◆ YOUR INSTRUCTIONS: Search the records for the string "Soccer", and show each line where it appears.

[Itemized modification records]
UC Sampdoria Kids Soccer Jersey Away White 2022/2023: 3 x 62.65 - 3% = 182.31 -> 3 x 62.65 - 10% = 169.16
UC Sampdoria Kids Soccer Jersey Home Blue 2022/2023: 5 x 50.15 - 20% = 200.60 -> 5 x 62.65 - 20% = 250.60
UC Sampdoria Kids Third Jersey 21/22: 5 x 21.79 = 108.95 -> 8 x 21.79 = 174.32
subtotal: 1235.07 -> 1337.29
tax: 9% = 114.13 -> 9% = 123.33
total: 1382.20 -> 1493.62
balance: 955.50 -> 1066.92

--

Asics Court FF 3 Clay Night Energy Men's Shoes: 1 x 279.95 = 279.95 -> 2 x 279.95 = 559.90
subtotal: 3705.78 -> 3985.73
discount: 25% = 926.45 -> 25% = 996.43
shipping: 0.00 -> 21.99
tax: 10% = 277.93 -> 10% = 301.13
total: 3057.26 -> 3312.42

◆ RESPONSE TO THE EXERCISE:
UC Sampdoria Kids Soccer Jersey Away White 2022/2023: 3 x 62.65 - 3% = 182.31 -> 3 x 62.65 - 10% = 169.16
UC Sampdoria Kids Soccer Jersey Home Blue 2022/2023: 5 x 50.15 - 20% = 200.60 -> 5 x 62.65 - 20% = 250.60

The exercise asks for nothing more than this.